§ **WORK INSTRUCTIONS**: As the answer, give every line of the records that includes the word "Clutter".

§ **TASK INPUT**:
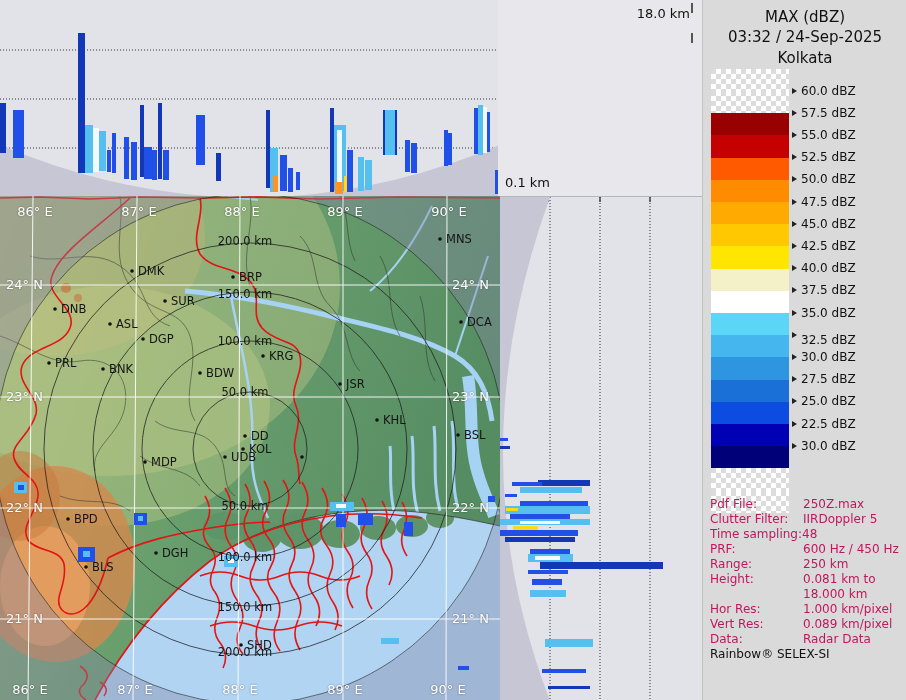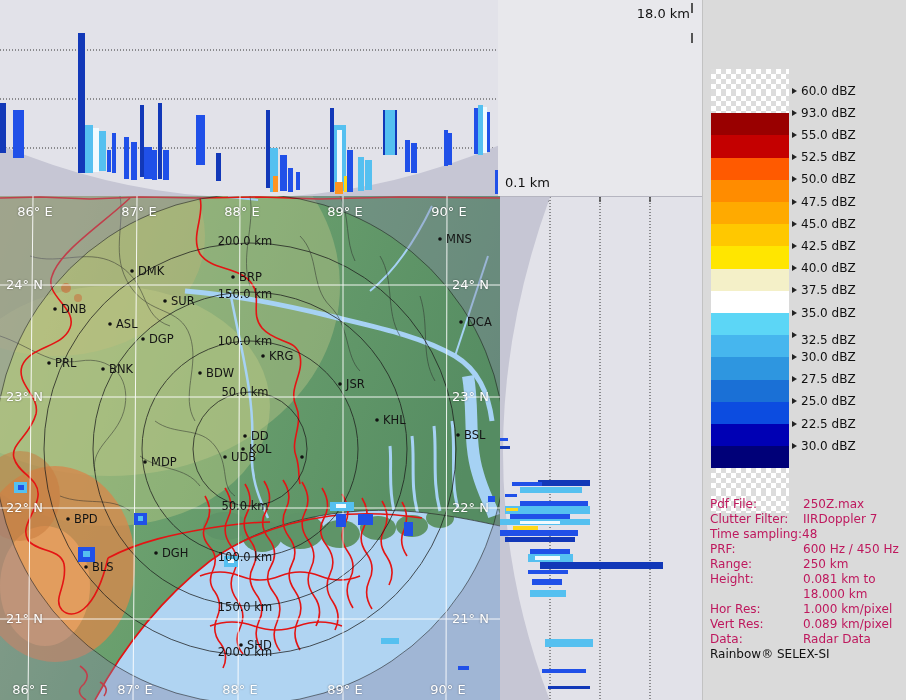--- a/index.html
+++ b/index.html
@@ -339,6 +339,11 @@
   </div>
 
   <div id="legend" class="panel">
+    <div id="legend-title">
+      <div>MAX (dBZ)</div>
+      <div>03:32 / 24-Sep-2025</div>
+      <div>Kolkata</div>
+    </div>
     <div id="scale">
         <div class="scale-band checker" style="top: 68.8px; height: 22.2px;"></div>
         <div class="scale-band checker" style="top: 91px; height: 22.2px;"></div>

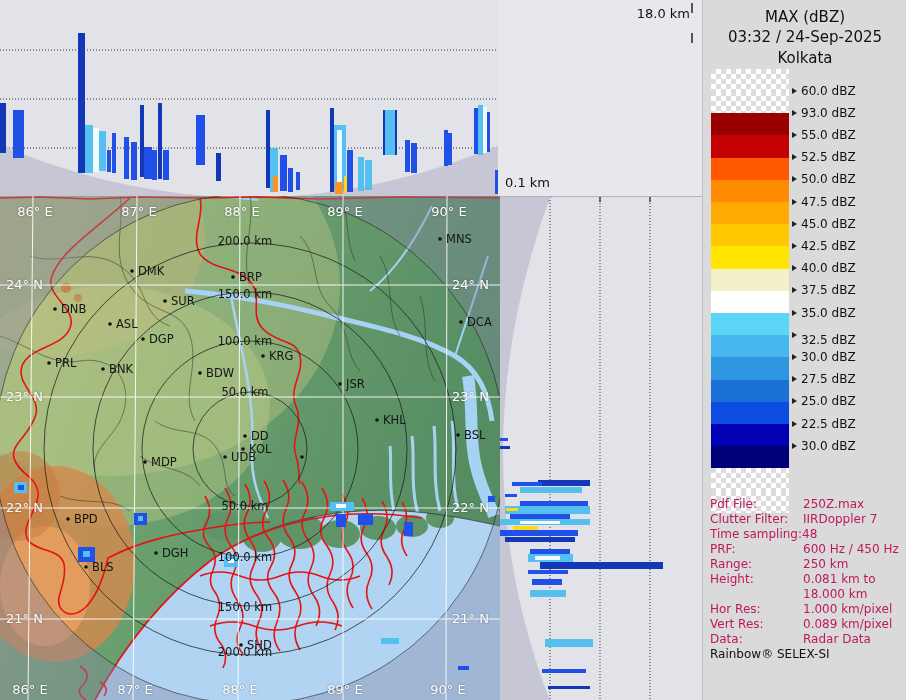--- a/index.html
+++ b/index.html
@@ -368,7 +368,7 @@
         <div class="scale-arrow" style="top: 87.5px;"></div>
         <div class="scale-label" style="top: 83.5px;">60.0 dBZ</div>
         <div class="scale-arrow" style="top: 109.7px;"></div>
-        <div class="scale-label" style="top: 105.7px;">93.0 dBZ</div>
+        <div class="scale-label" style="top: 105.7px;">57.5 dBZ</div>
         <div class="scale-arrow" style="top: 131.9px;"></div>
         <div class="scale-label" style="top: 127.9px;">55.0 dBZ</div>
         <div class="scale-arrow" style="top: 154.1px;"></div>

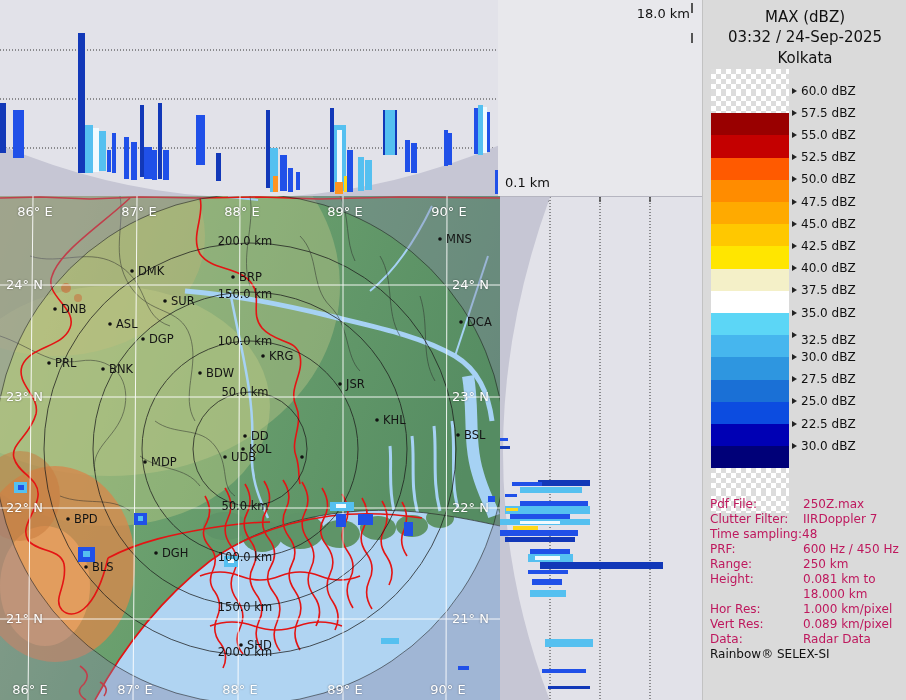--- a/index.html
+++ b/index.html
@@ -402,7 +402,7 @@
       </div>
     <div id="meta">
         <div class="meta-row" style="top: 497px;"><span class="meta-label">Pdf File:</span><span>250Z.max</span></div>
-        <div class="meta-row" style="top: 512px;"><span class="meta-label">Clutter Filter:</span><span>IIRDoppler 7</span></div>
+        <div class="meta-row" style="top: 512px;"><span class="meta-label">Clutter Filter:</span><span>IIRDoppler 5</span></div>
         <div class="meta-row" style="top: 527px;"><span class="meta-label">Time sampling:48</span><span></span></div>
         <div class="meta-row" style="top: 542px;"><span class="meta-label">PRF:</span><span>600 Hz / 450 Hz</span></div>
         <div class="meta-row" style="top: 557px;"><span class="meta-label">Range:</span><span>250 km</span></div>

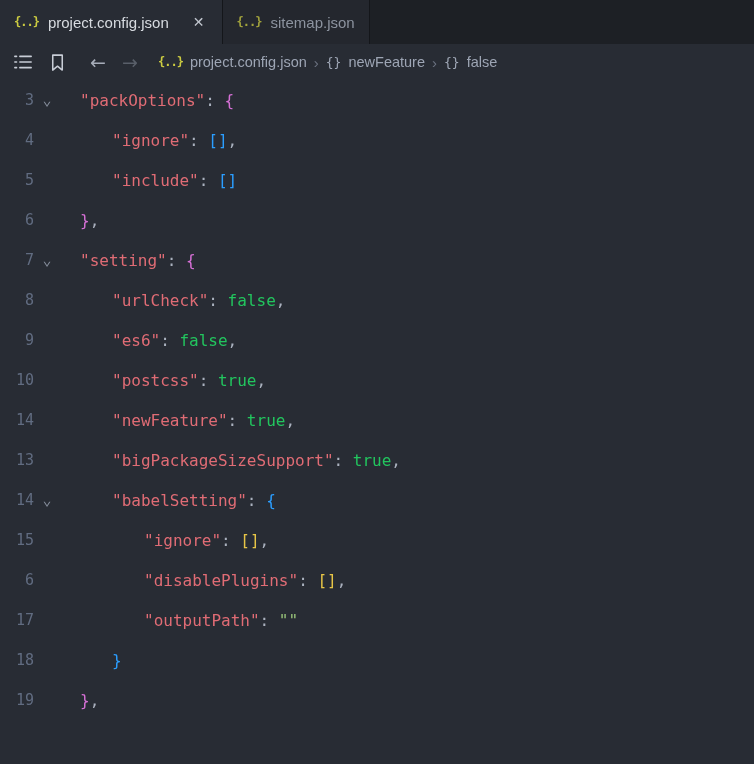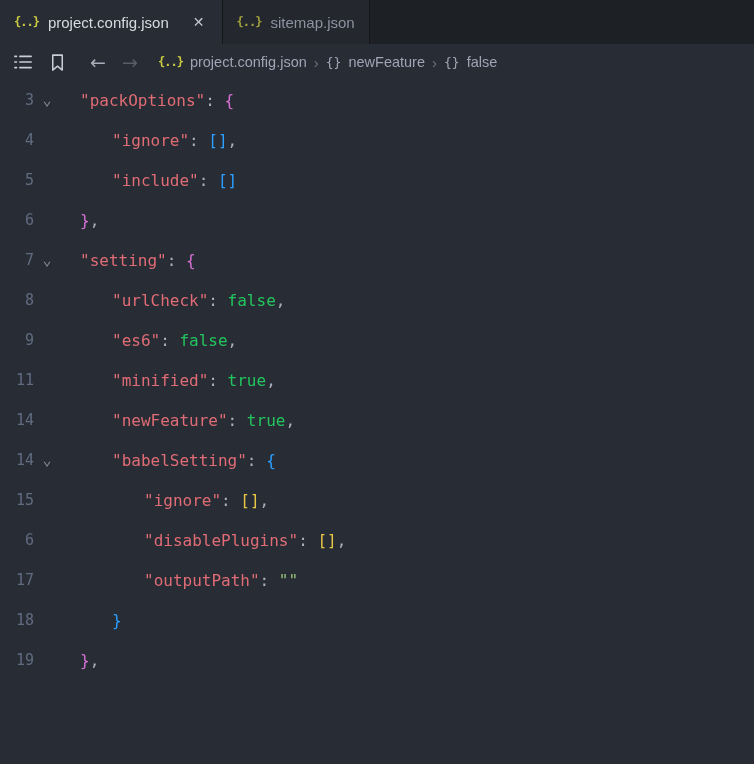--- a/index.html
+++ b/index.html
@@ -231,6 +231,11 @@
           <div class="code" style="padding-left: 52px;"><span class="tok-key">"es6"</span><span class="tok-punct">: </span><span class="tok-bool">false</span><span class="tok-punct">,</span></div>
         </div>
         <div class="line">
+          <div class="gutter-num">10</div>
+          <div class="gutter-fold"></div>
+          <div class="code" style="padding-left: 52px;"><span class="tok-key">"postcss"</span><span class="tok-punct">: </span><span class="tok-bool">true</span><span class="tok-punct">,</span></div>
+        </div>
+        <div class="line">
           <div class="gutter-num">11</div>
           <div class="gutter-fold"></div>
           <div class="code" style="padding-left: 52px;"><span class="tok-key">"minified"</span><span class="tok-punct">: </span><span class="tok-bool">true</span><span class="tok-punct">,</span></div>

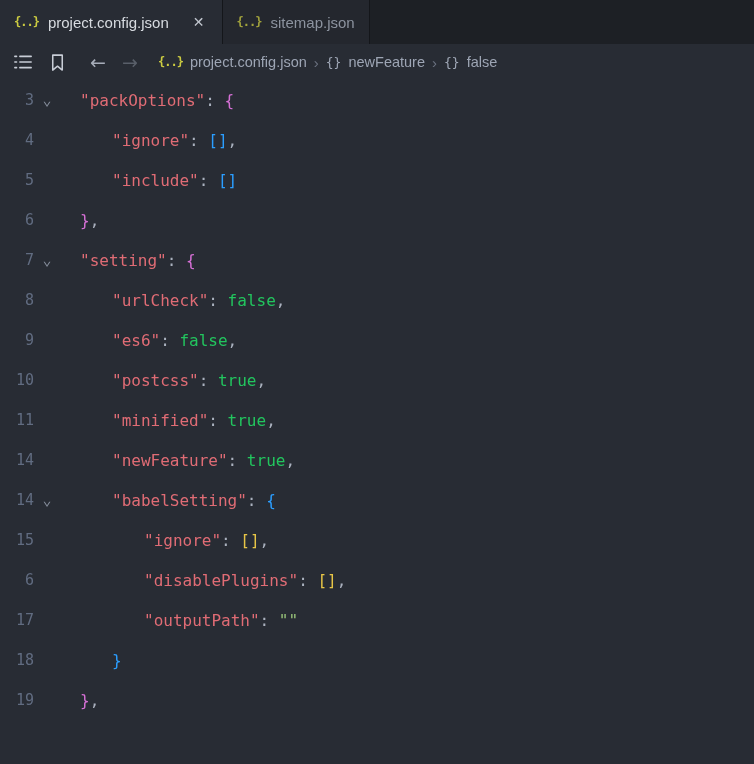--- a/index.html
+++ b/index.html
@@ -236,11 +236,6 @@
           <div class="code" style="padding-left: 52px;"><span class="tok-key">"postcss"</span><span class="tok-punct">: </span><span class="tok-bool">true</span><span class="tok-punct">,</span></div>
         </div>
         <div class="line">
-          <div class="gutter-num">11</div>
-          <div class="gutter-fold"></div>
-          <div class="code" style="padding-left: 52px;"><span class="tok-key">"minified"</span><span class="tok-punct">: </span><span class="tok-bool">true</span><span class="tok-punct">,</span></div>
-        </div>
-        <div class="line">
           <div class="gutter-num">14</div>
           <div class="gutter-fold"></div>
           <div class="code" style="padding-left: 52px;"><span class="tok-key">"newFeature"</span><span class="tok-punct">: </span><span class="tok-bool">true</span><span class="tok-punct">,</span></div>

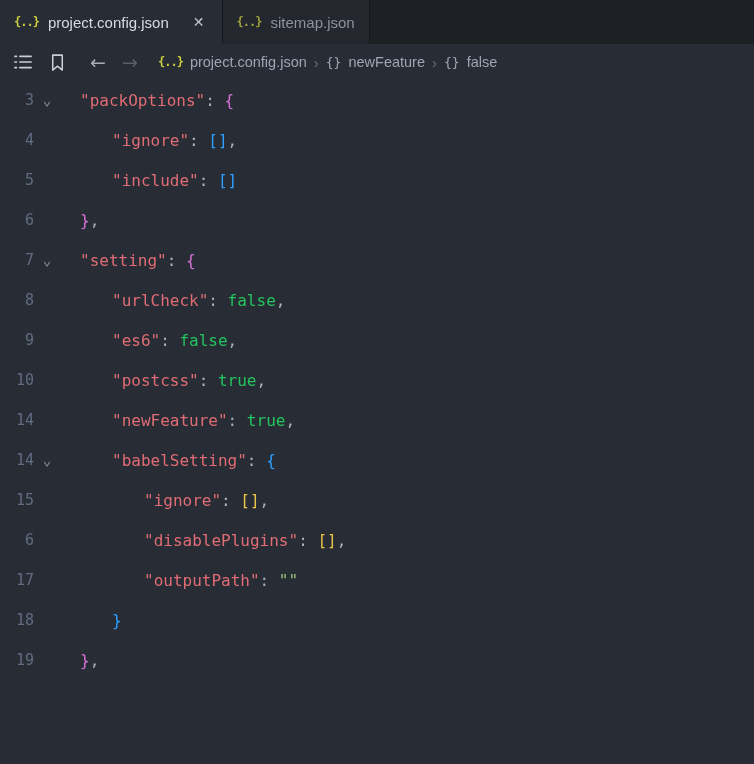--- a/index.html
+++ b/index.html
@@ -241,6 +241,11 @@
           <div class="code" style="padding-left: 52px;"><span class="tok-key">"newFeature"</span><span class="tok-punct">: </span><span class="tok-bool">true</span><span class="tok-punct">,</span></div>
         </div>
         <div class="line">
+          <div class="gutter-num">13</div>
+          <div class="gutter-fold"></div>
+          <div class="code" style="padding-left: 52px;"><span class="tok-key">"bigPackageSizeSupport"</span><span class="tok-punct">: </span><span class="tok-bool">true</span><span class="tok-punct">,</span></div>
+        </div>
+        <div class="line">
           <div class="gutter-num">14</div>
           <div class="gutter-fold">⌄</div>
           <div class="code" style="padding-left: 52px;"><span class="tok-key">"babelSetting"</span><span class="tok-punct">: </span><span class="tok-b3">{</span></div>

§ **SOLUTION**:
-        <div class="meta-row" style="top: 512px;"><span class="meta-label">Clutter Filter:</span><span>IIRDoppler 7</span></div>
+        <div class="meta-row" style="top: 512px;"><span class="meta-label">Clutter Filter:</span><span>IIRDoppler 5</span></div>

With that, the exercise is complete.